Wo gibt es das noch – ein Nationalpark, der keinen Eintritt kostet und in dem es auch noch kostenlose Übernachtungsmöglichkeiten in Hütten gibt? Das Yukon-Charley Rivers National Park Reserve scheint noch nicht vom Massentourismus eingenommen worden sein. Wie auch? Man kommt nur mit dem eigenen Boot hin. Aufgrund der Bekanntheit des Yukons haben wir natürlich immer wieder ein paar Paddler getroffen, aber die meisten bleiben in ihren Zelten auf den Kiesbänken am Fluss. In 3 von 5 Nächten haben wir das Angebot der Public Use Cabins genutzt. Dies machte den Trip neben der Goldgräbergeschichte zusätzlich unerwartet abwechslungsreich. Die kleinen Hütten liegen meist nahe des Flussufers und sind sehr individuell eingerichtet. Man kann die Cabins kaum zusammenfasend beschreiben, denn die Ausstattung und Atmosphäre reicht von sehr rustikal bis sehr persönlich. Aber alle Hütten verfügen über einen Ofen, eine Koch- und Schlafmöglichkeit und natürlich über ein bärensicheres Depot. Im Sommer kommen die Gäste mit dem Kanu, im Winter mit dem Skidoo. Für Notfälle hat der National Park Servive an jeder Hütte eine Notfallbox installiert, die von Schlafsack über Kocher und einige Essensrationen alles für ein paar Tage Überleben in der Wildnis bereit hält.

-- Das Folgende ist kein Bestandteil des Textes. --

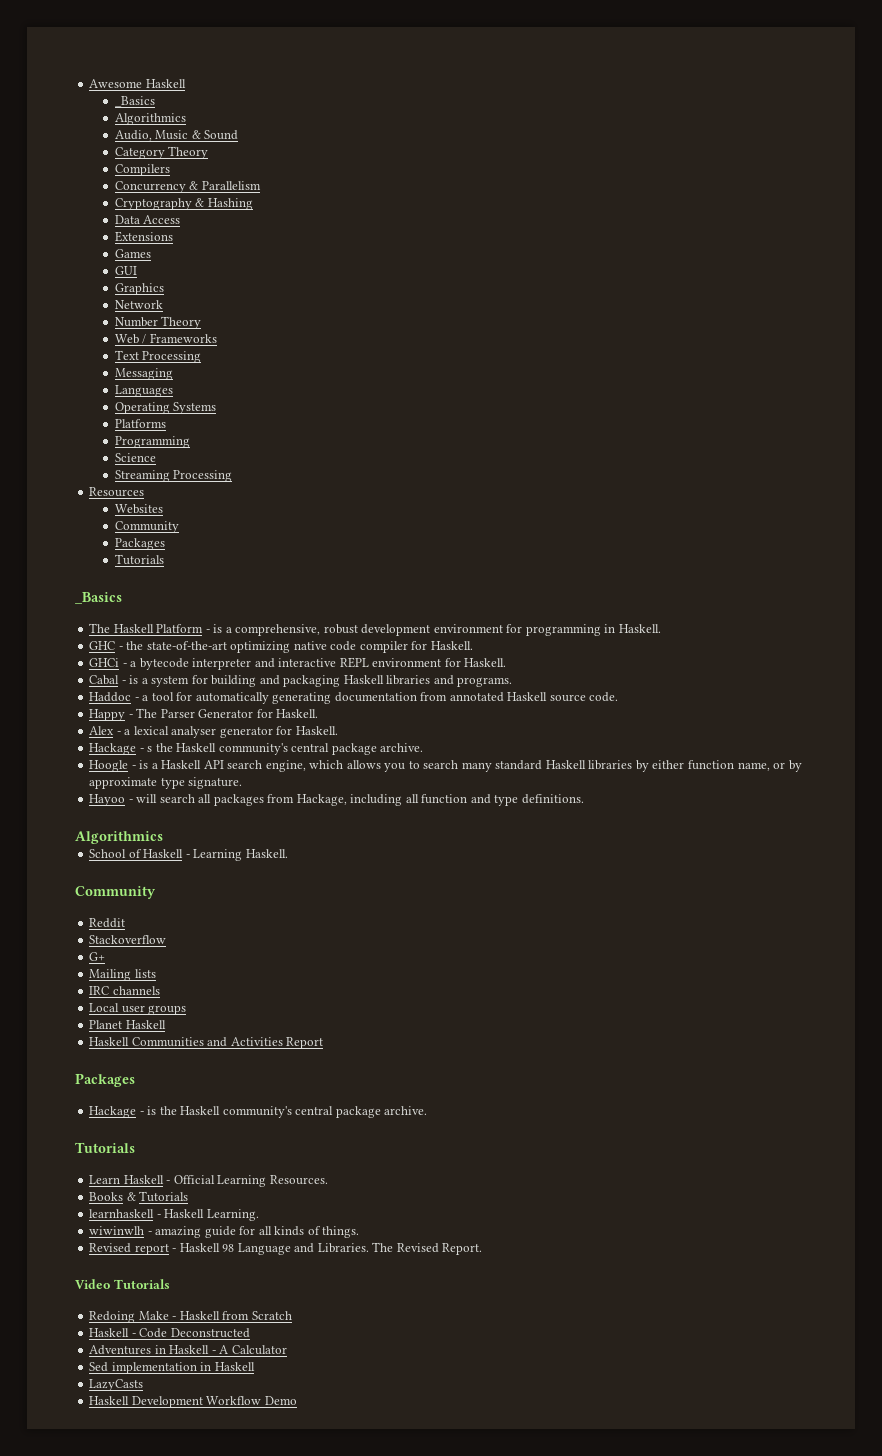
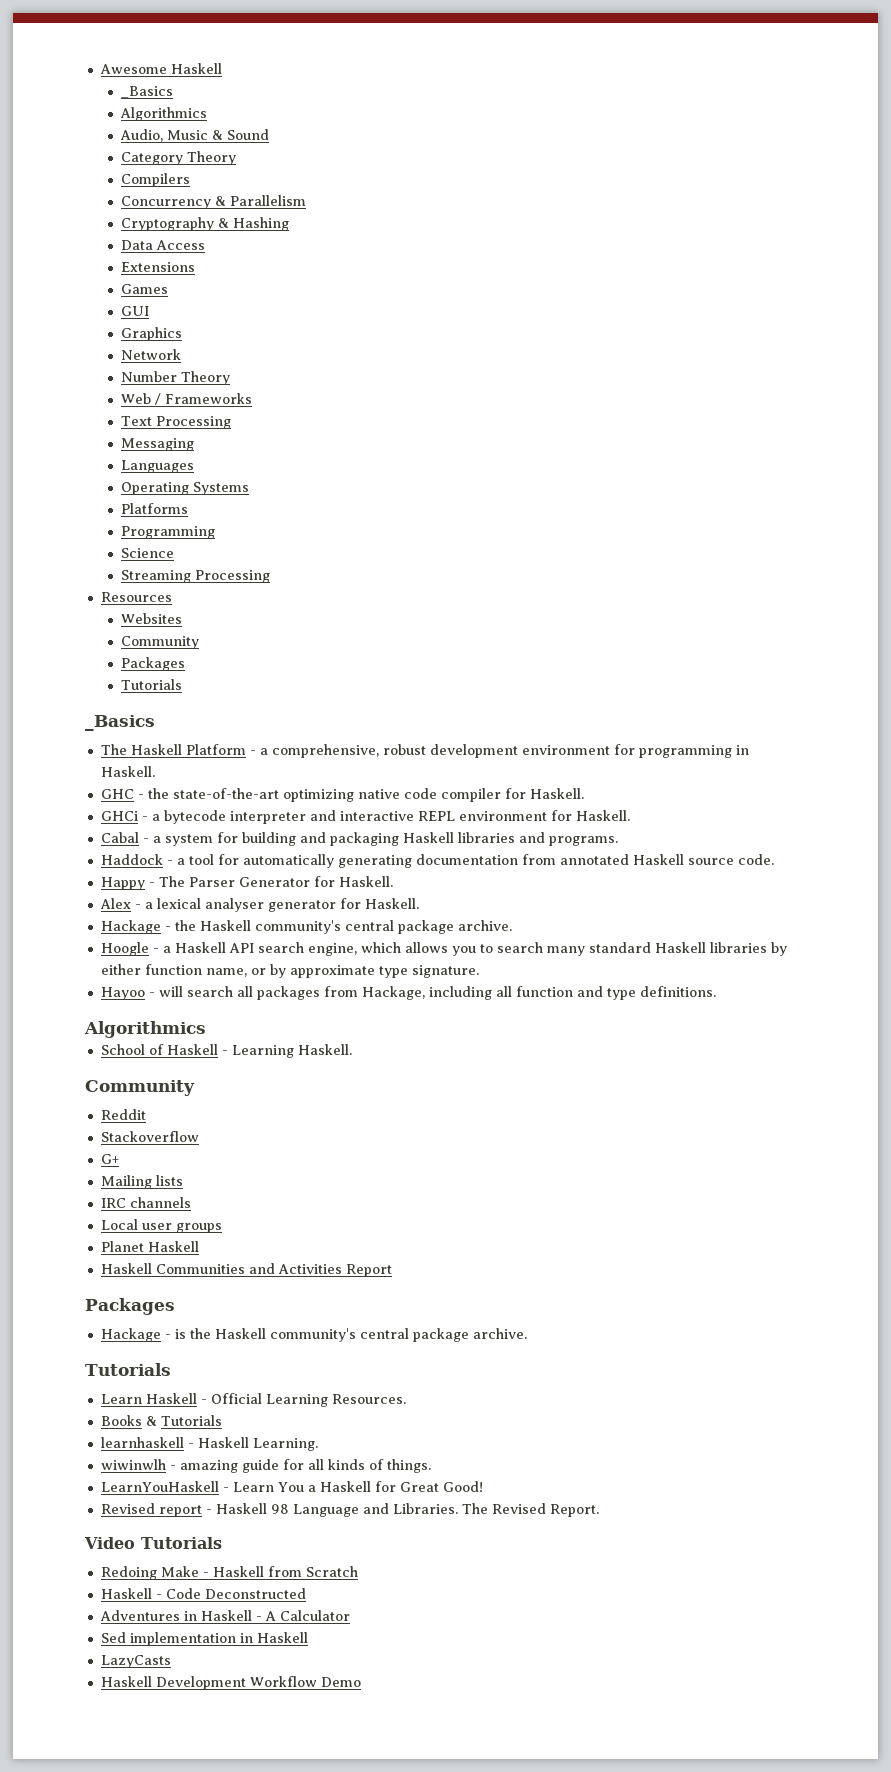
[213,624,223,633] is -> (256, 752) none
[129,675,139,684] is -> (149, 840) none
[89,692,132,702] Haddoc -> [100,854,163,865] Haddock
[147,746,153,752] s -> (171, 928) none
[139,760,149,769] is -> (159, 950) none
(360, 1232) none -> [100,1481,483,1492] // LearnYouHaskell - Learn You a Haskell for Great Good!

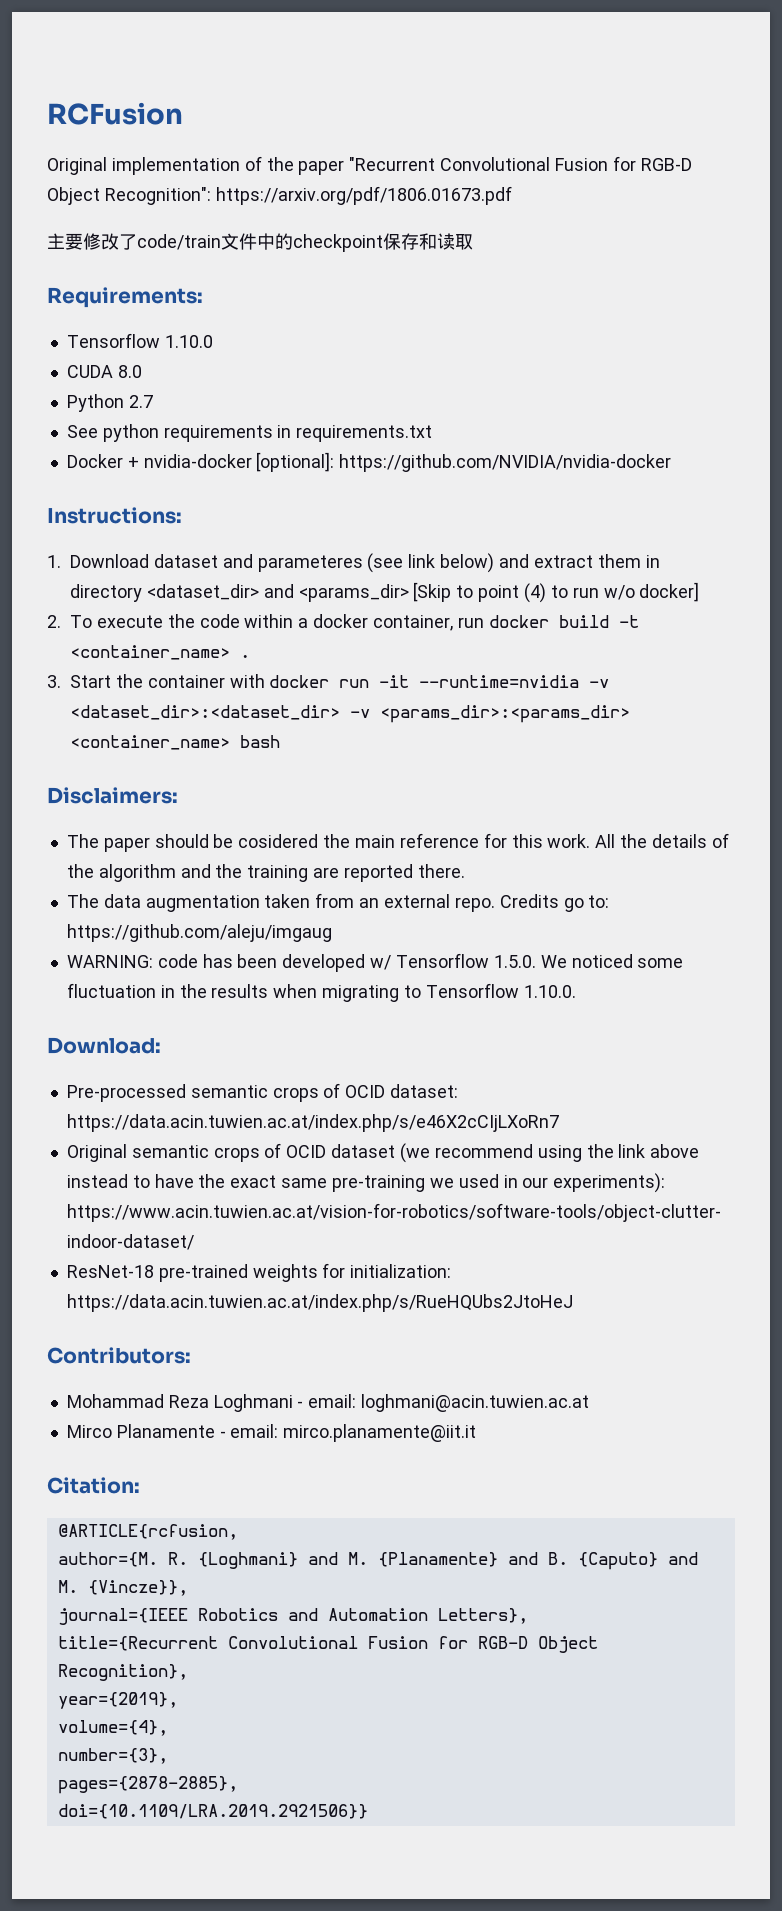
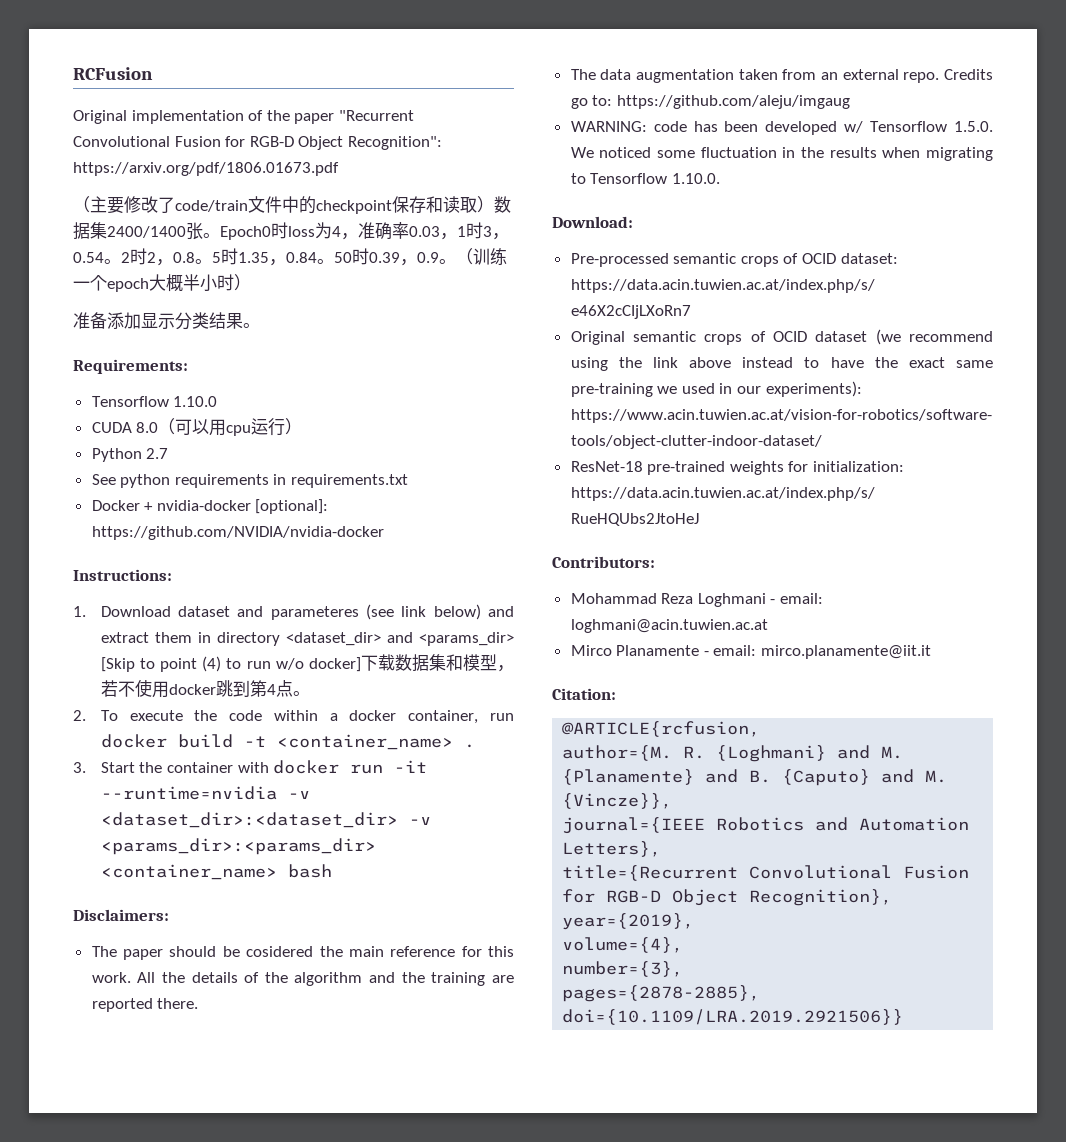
(512, 195) none -> [73,196,90,213] （
(473, 242) none -> [477,196,511,213] [73,222,509,240] [73,248,507,266] [73,274,251,292] [73,312,260,330] ）数据集2400/1400张。Epoch0时loss为4，准确率0.03，1时3，0.54。2时2，0.8。5时1.35，0.84。50时0.39，0.9。（训练一个epoch大概半小时） // 准备添加显示分类结果。
(142, 371) none -> [158,418,303,436] （可以用cpu运行）
(700, 592) none -> [361,654,514,672] [100,679,310,698] 下载数据集和模型，若不使用docker跳到第4点。

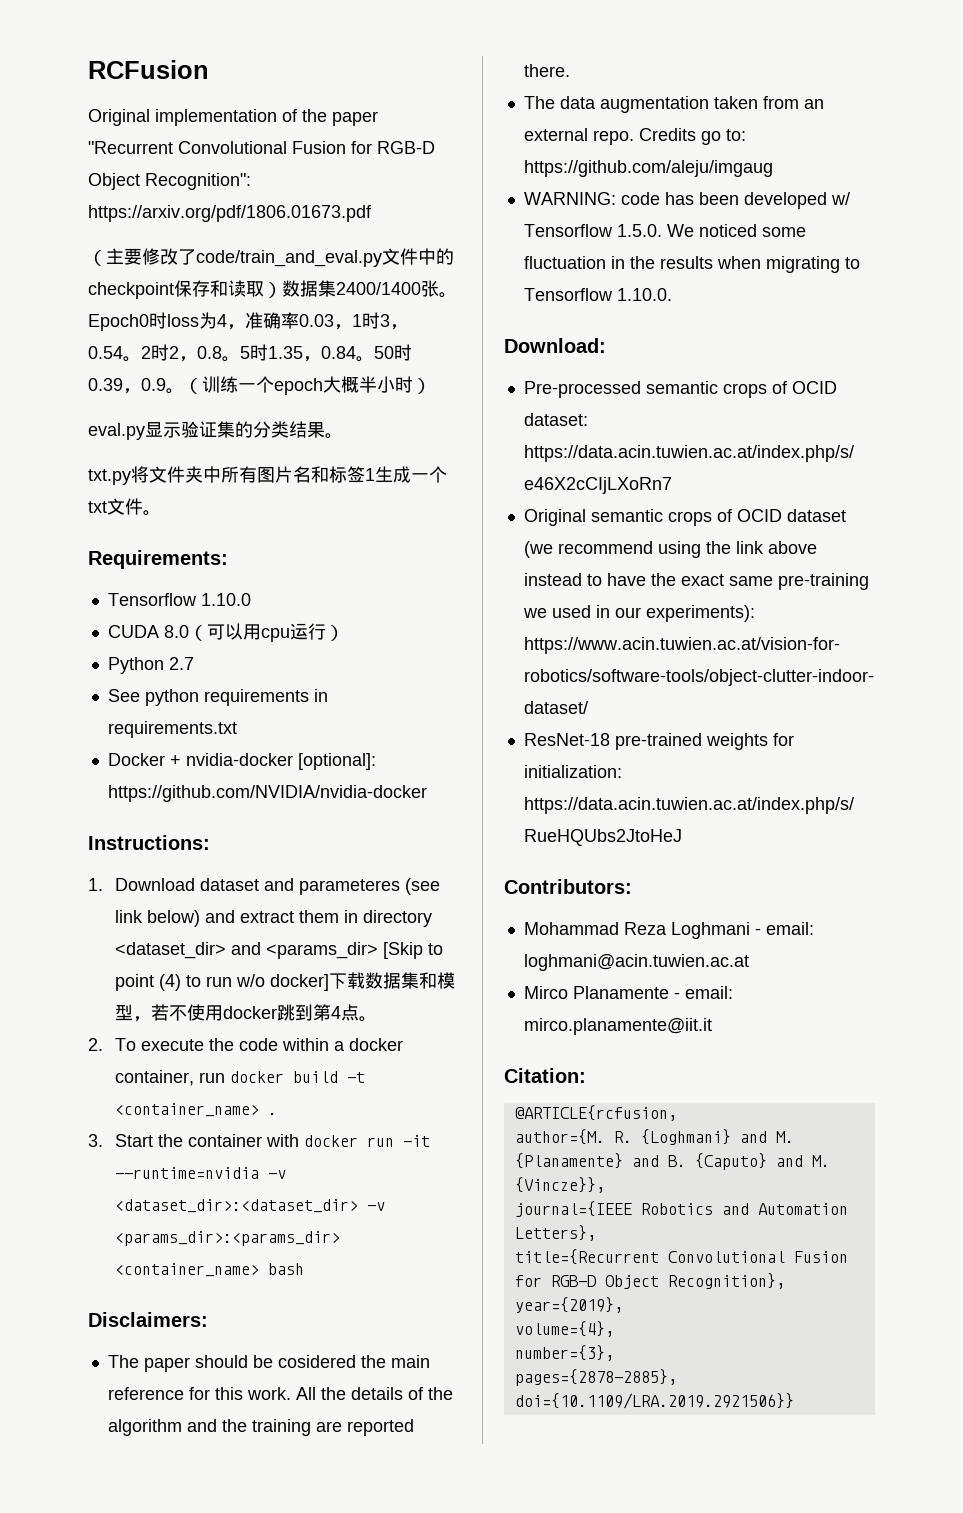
[175,200,248,212] code/train -> [196,250,382,267] code/train_and_eval.py
[73,312,175,329] 准备添加显示 -> [88,421,253,440] eval.py显示验证集的
(260, 325) none -> [88,466,447,485] [88,498,161,516] // txt.py将文件夹中所有图片名和标签1生成一个txt文件。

Nach einer Woche auf dem Yukon haben wir Andy in Circle wieder getroffen. Dort konnten wir auch kurz unsere Kameraakkus aufladen. Und nach nur ein paar Stunden im ziemlich rustikalen kleinen Circle ging es direkt zum nächsten Abenteuer. Wir sind von Circle bis an die Einstiegsstelle zum Beaver Creeks gefahren, die etwa 3 Autostunden von Circle entfernt liegt. Der Wasserstand am Beaver Creek hatte sich wieder normalisiert. Andy hatte auch unsere Vorräte für den zweiten Trip dabei. Wir hatten diese nach dem Großeinkauf in Fairbanks eine Woche vorher bei ihm lagern können. Was uns besonders gefreut hat: Er hatte frische Äpfel und Bananen mitgebracht, über die wir vor einer Woche nur laut nachgedacht hatten. Wichtig für unseren Vitaminhaushalt und unser tägliches Frühstück.